- [EXERCISE]: Where the word "direction" shows up in a line below, that line is counted. State how many lines are counted, without any other words.

Records from a data source

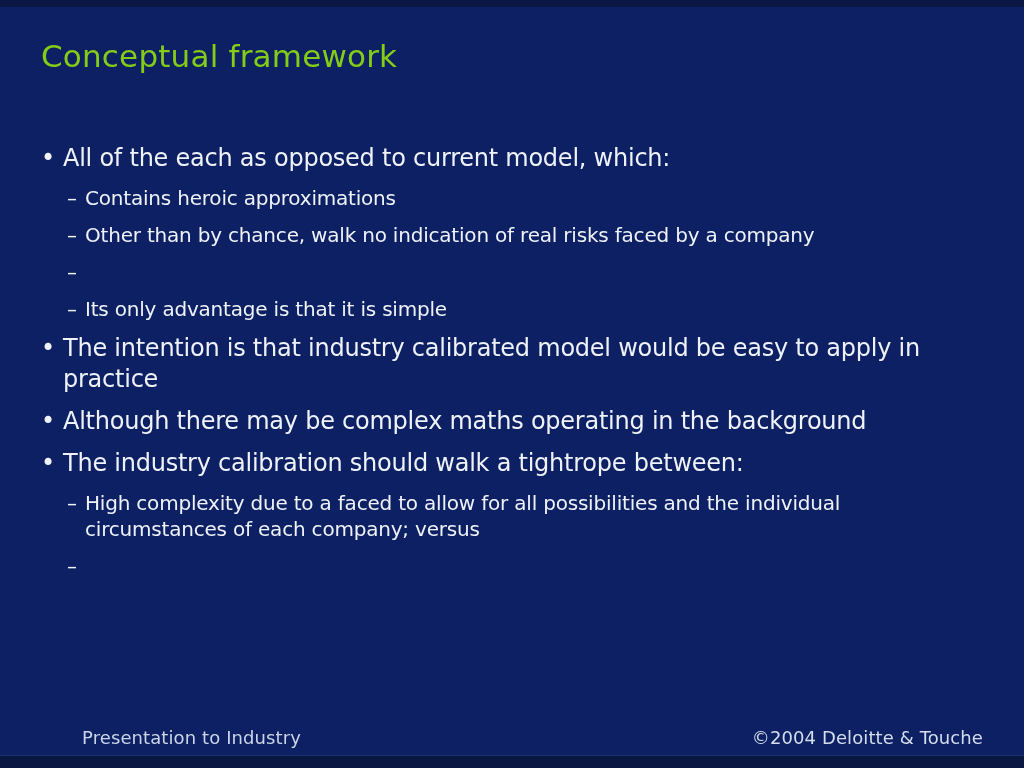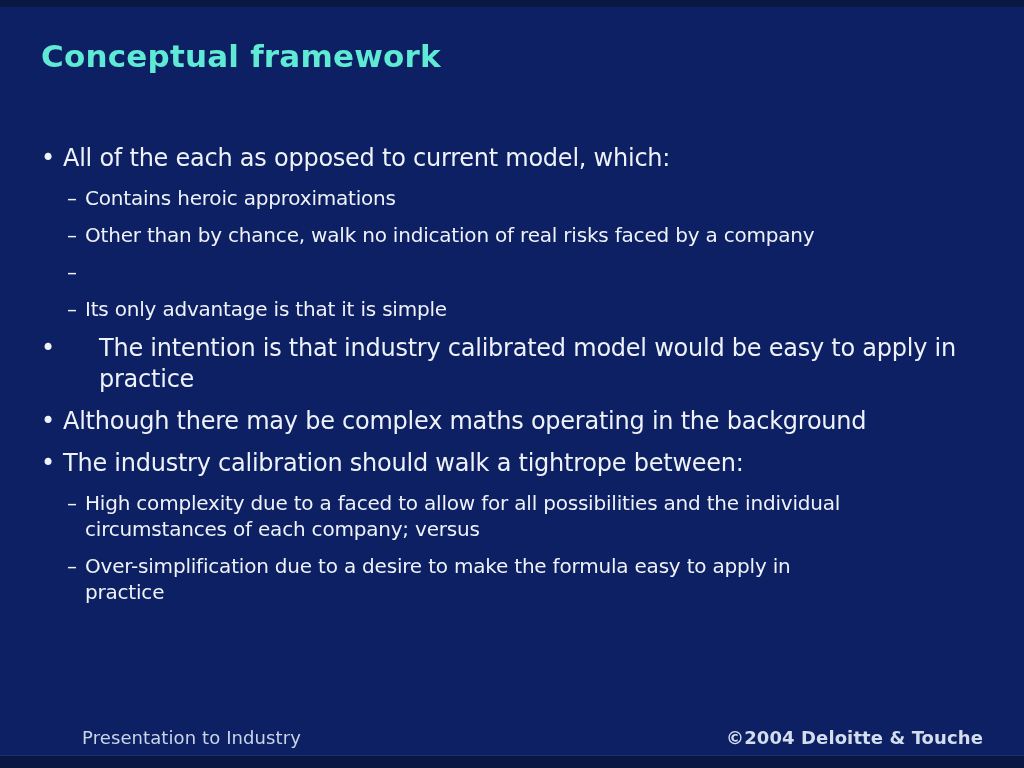--- a/index.html
+++ b/index.html
@@ -27,23 +27,23 @@
     bottom: 0; left: 0; right: 0;
     height: 12px;
     background: #0a1743;
     border-top: 1px solid #1b306e;
   }
   .title {
     position: absolute;
     left: 41px;
     top: 38px;
     font-size: 31px;
-    font-weight: 700;
+    font-weight: 400;
     letter-spacing: 0.2px;
-    color: #5eead4;
+    color: #84cc16;
     margin: 0;
   }
   .content {
     position: absolute;
     left: 41px;
     top: 143px;
     width: 944px;
   }
   .item {
     display: flex;
@@ -63,36 +63,36 @@
   }
   .item .marker {
     flex: 0 0 22px;
   }
   .item.l2 .marker {
     flex: 0 0 18px;
   }
   .item .text {
     flex: 0 1 auto;
   }
-  .maxw-apply { max-width: 860px; margin-left: 36px; }
+  .maxw-apply { max-width: 860px; }
   .maxw-oversimp { max-width: 770px; }
   .footer {
     position: absolute;
     left: 82px;
     right: 41px;
     top: 727px;
     display: flex;
     justify-content: space-between;
     align-items: baseline;
     font-size: 18px;
     color: #cbd5e8;
     letter-spacing: 0.1px;
   }
   .footer .footer-right {
-    font-weight: 700;
+    font-weight: 400;
     color: #d4dded;
     text-align: right;
   }
 </style>
 </head>
 <body>
 
 <div class="slide">
 
   <div class="edge-strip-top"></div>
@@ -140,21 +140,20 @@
       <span class="text">The industry calibration should walk a tightrope between:</span>
     </div>
 
     <div class="item l2">
       <span class="marker">–</span>
       <span class="text">High complexity due to a faced to allow for all possibilities and the individual circumstances of each company; versus</span>
     </div>
 
     <div class="item l2">
       <span class="marker">–</span>
-      <span class="text maxw-oversimp">Over-simplification due to a desire to make the formula easy to apply in practice</span>
     </div>
 
   </div>
 
   <div class="footer">
     <span class="footer-left">Presentation to Industry</span>
     <span class="footer-right">©2004 Deloitte &amp; Touche</span>
   </div>
 
   <div class="edge-strip-bottom"></div>

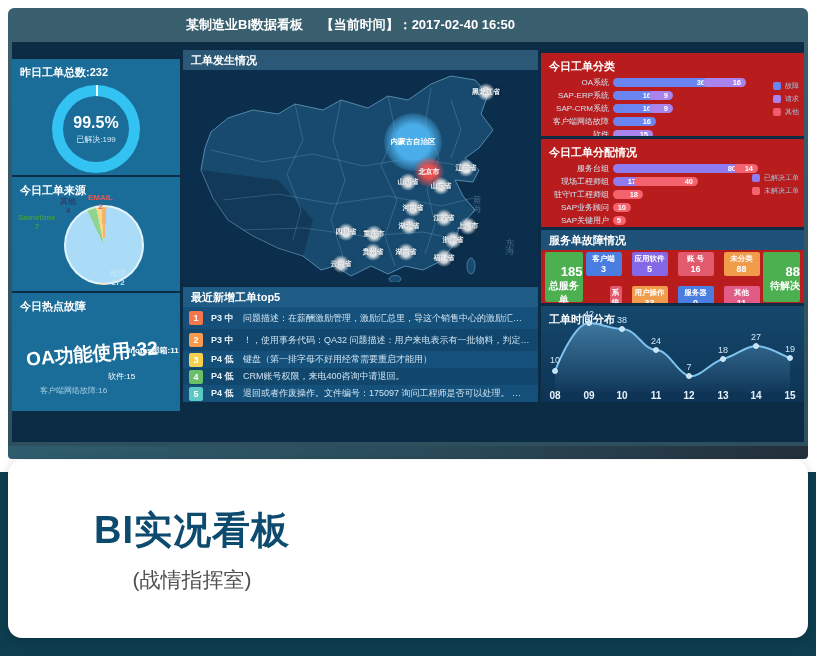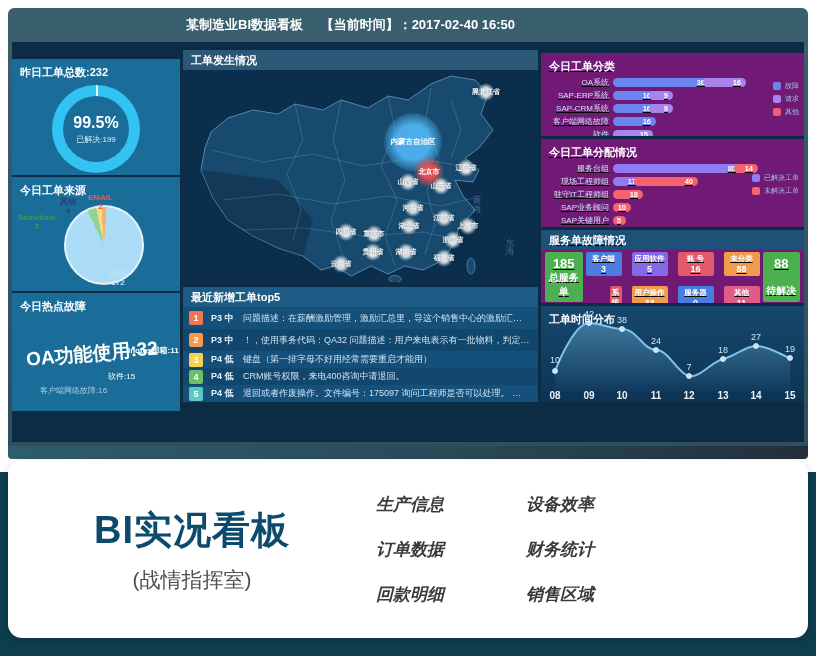--- a/index.html
+++ b/index.html
@@ -10,21 +10,21 @@
   .monitor { position:absolute; left:8px; top:8px; width:800px; height:438px;
              background:linear-gradient(180deg,#3a6070 0%,#2d4f5e 100%); border-radius:6px 6px 0 0; }
   .mon-title { height:34px; line-height:34px; padding-left:178px; color:#fff; font-size:13px; font-weight:bold; white-space:nowrap; }
   .mon-title .time { margin-left:14px; }
   .mon-bottom { position:absolute; left:8px; top:446px; width:800px; height:13px;
                 background:linear-gradient(90deg,#2f5d6d 0%,#2a4a58 55%,#232f3b 100%); border-radius:0 0 4px 4px; }
 
   .dash { position:absolute; left:4px; top:34px; width:792px; height:400px; background:#0c2c45; }
   .panel { position:absolute; overflow:hidden; }
   .p-blue { background:#1a6c99;margin-top:9px; }
-  .p-navy { background:#701a75;text-decoration:underline; }
+  .p-navy { background:#b91c1c; }
   .p-title { color:#fff; font-size:11px; font-weight:bold; padding:6px 8px 2px 8px; }
   .p-headbar { height:20px; line-height:20px; background:#215a80; color:#fff; font-size:11px; font-weight:bold; padding:0 8px; }
 
   
   .lp1 { left:0; top:8px;   width:168px; height:116px; }
   .lp2 { left:0; top:126px; width:168px; height:114px; }
   .lp3 { left:0; top:242px; width:168px; height:118px; }
 
   .donut { position:absolute; left:40px; top:26px; width:88px; height:88px; border-radius:50%;
            background:conic-gradient(#eafaff 0deg 3deg, #33c3f2 3deg 360deg); }
@@ -75,21 +75,21 @@
   .brow { display:flex; align-items:center; height:13px; margin-top:0; }
   .blbl { width:72px; text-align:right; padding-right:4px; color:#cfe3f2; font-size:8px; white-space:nowrap; flex:0 0 72px; }
   .seg { height:9px; border-radius:7px; color:#fff; font-size:7.5px; font-weight:bold; line-height:9px; text-align:right; padding-right:5px; }
   .seg + .seg { margin-left:-7px; }
   .legend { position:absolute; right:5px; font-size:7px; color:#9fc3dd; }
   .legend div { display:flex; align-items:center; margin-bottom:3px; }
   .legend .sw { width:8px; height:8px; border-radius:2px; margin-right:4px; }
 
   .tiles { display:flex; gap:3px; padding:2px 4px; }
   .bigtile { width:50px; height:50px; background:#4cb050; border-radius:2px; color:#fff; text-align:center;
-             display:flex; flex-direction:column; justify-content:space-between; padding:4px 0; }
+             display:flex; flex-direction:column; justify-content:space-between; padding:12px 0;align-items:flex-end; }
   .bigtile .bv { font-size:13px; font-weight:bold; } .bigtile .bl { font-size:10px; font-weight:bold; }
   .tgrid { display:grid; grid-template-columns:repeat(4,36px); grid-auto-rows:24px; gap:10px; }
   .tile { border-radius:2px; color:#fff; text-align:center; font-size:7.5px; font-weight:bold; padding-top:2px; line-height:10px; }
   .tile .tv { font-size:9px; }
 
   .timechart { position:absolute; left:2px; bottom:2px; }
 
   
   .bottom-bg { position:absolute; left:0; top:472px; width:816px; height:184px; background:#0d3d4e; }
   .card { position:absolute; left:8px; top:460px; width:800px; height:178px; background:#fff; border-radius:14px;
@@ -416,21 +416,13 @@
   </div>
 </div>
 <div class="mon-bottom"></div>
 
 <div class="bottom-bg"></div>
 <div class="card">
   <div class="card-left">
     <div class="card-title">BI实况看板</div>
     <div class="card-sub">(战情指挥室)</div>
   </div>
-  <div class="card-menu">
-    <div class="menu-item">生产信息</div>
-    <div class="menu-item">设备效率</div>
-    <div class="menu-item">订单数据</div>
-    <div class="menu-item">财务统计</div>
-    <div class="menu-item">回款明细</div>
-    <div class="menu-item">销售区域</div>
-  </div>
 </div>
 
 </body></html>

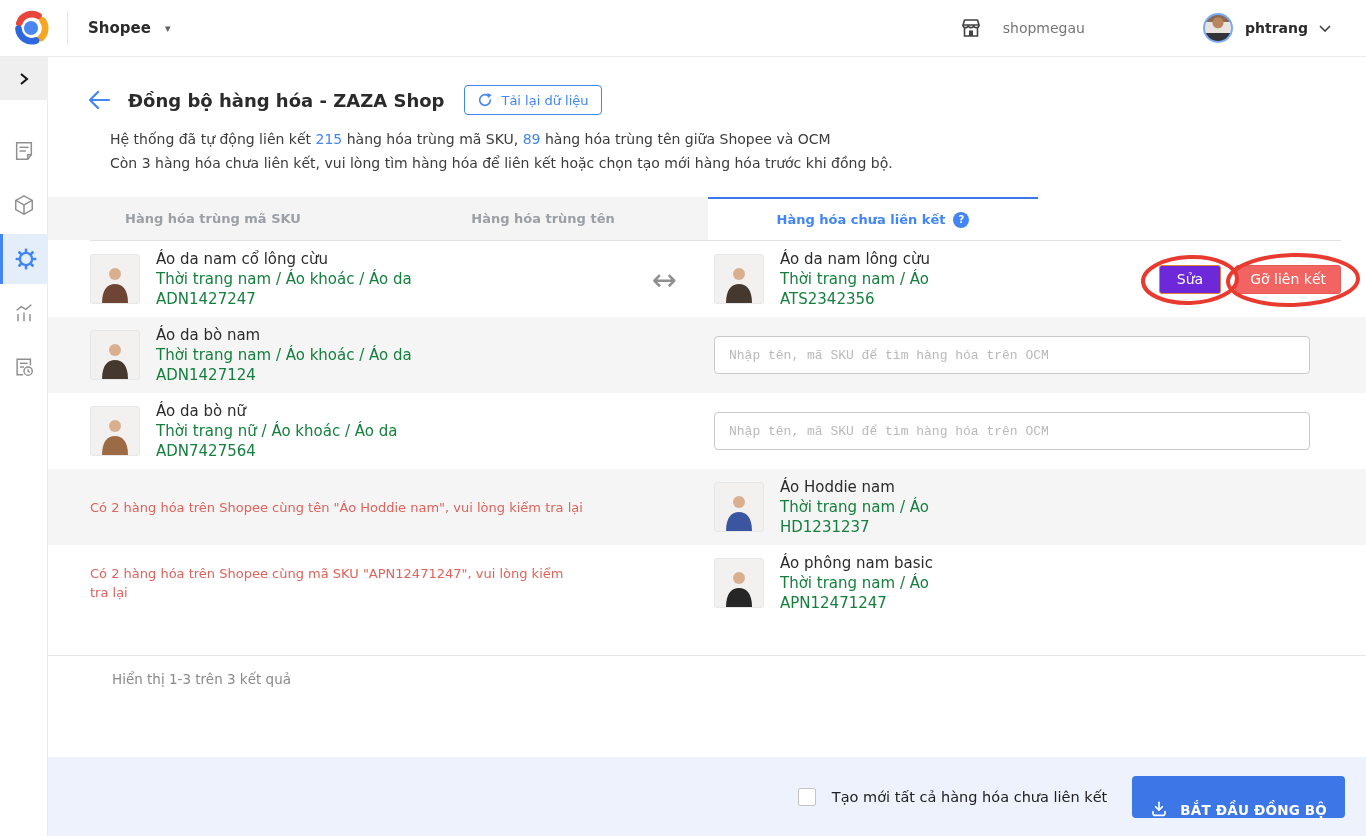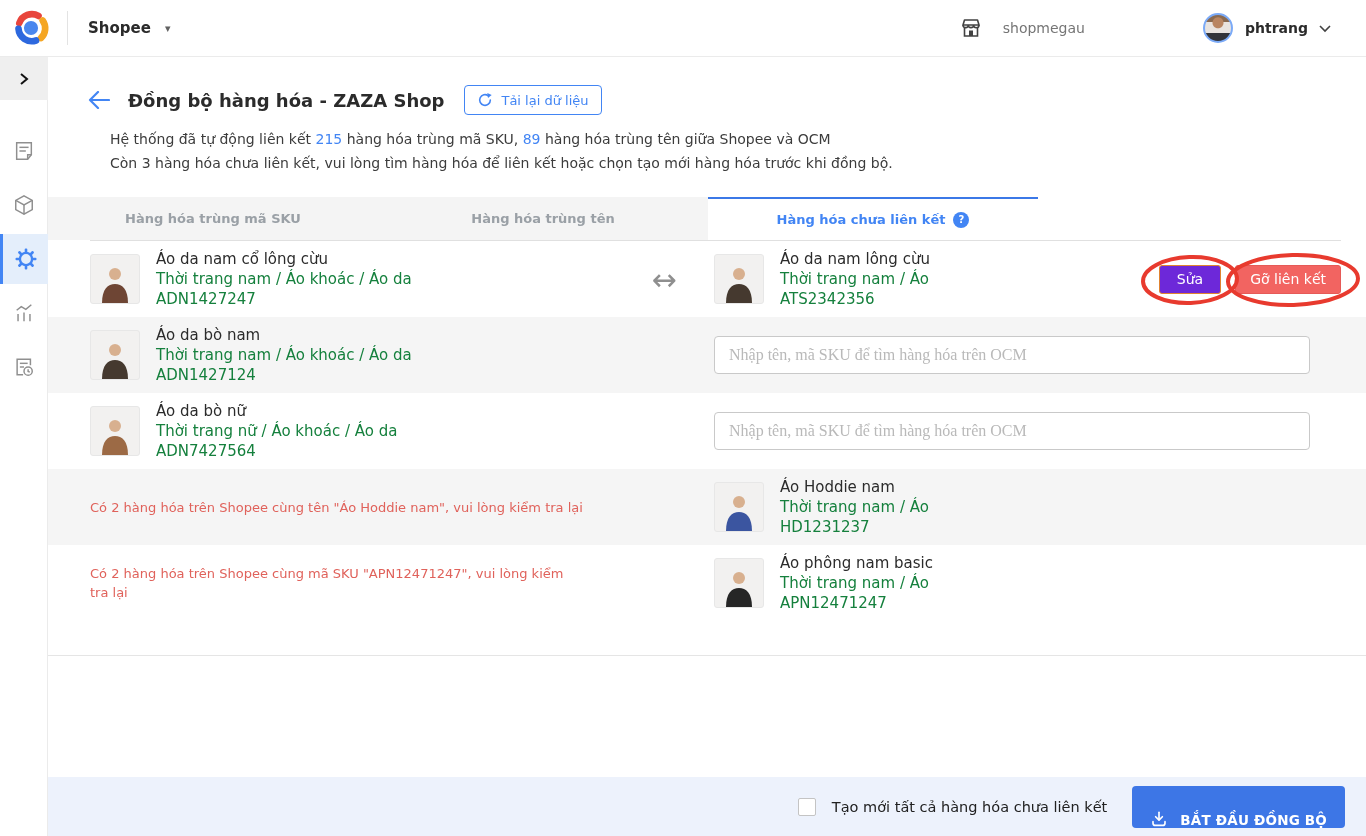--- a/index.html
+++ b/index.html
@@ -80,35 +80,35 @@
 
   .prod-info { margin-left:16px; }
   .prod-name { font-size:15px; font-weight:500; color:#2b2b2b; line-height:20px; }
   .prod-cat, .prod-sku { font-size:15px; color:#15803d; line-height:20px; }
 
   .link-arrow { font-size:30px; color:#8f8f8f; }
 
   .warn-text { font-size:13px; color:#e0625b; line-height:19px; padding-right:30px; }
 
   .ocm-search { width:596px; height:38px; border:1px solid #c9c9c9; border-radius:4px;
-                padding:0 14px; font-size:16px; color:#555; font-family:Liberation Serif, serif; background:#fff; }
+                padding:0 14px; font-size:13px; color:#555; font-family:Liberation Mono, monospace; background:#fff; }
   .ocm-search::placeholder { color:#b9b9b9; }
 
   .actions { margin-left:auto; position:relative; display:flex; align-items:center; gap:14px; }
   .btn-edit { height:29px; padding:0 17px; background:#6d28d9; border:1px solid #e08330; color:#fff;
               font-size:14px; border-radius:3px; cursor:pointer; font-family:inherit; }
   .btn-unlink { height:29px; padding:0 14px; background:#f26461; border:1px solid #e65a57; color:#fff;
                 font-size:14px; border-radius:3px; cursor:pointer; font-family:inherit; }
   .annotation { position:absolute; left:-28px; top:-21px; pointer-events:none; }
 
   
   .results-divider { margin-top:34px; width:1318px; border-top:1px solid #e5e5e5; }
   .results-text { margin:15px 0 0 64px; font-size:13.5px; color:#8a8a8a; }
 
-  .bottom-bar { position:absolute; left:0; bottom:0; width:1318px; height:59px; background:#edf2fc;
+  .bottom-bar { position:absolute; left:0; bottom:0; width:1318px; height:79px; background:#edf2fc;
                 display:flex; align-items:center; justify-content:flex-end; padding-right:21px; gap:25px; }
   .create-all { display:flex; align-items:center; gap:16px; cursor:pointer; }
   .checkbox { width:18px; height:18px; border:1.5px solid #c4c4c4; border-radius:2px; background:#fff; }
   .create-all-label { font-size:14.5px; color:#212121; }
   .btn-sync { height:42px; padding:0 18px; background:#3d76e6; color:#fff; border:none; border-radius:4px;
               font-size:13.5px; font-weight:bold; display:flex; align-items:flex-end; gap:12px;
               cursor:pointer; font-family:inherit; letter-spacing:.2px; }
 </style>
 </head>
 <body>
@@ -354,20 +354,21 @@
           <div class="prod-name">Áo phông nam basic</div>
           <div class="prod-cat">Thời trang nam / Áo</div>
           <div class="prod-sku">APN12471247</div>
         </div>
       </div>
     </div>
 
   </div>
 
   <div class="results-divider"></div>
+  <div class="results-text">Hiển thị 1-3 trên 3 kết quả</div>
 
   <div class="bottom-bar">
     <div class="create-all">
       <span class="checkbox"></span>
       <span class="create-all-label">Tạo mới tất cả hàng hóa chưa liên kết</span>
     </div>
     <button class="btn-sync">
       <svg width="18" height="18" viewBox="0 0 24 24">
         <line x1="12" y1="3" x2="12" y2="13" stroke="#fff" stroke-width="2.2" stroke-linecap="round"></line>
         <polyline points="7.5,9 12,13.5 16.5,9" fill="none" stroke="#fff" stroke-width="2.2" stroke-linecap="round" stroke-linejoin="round"></polyline>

- [ANSWER SECTION]: 2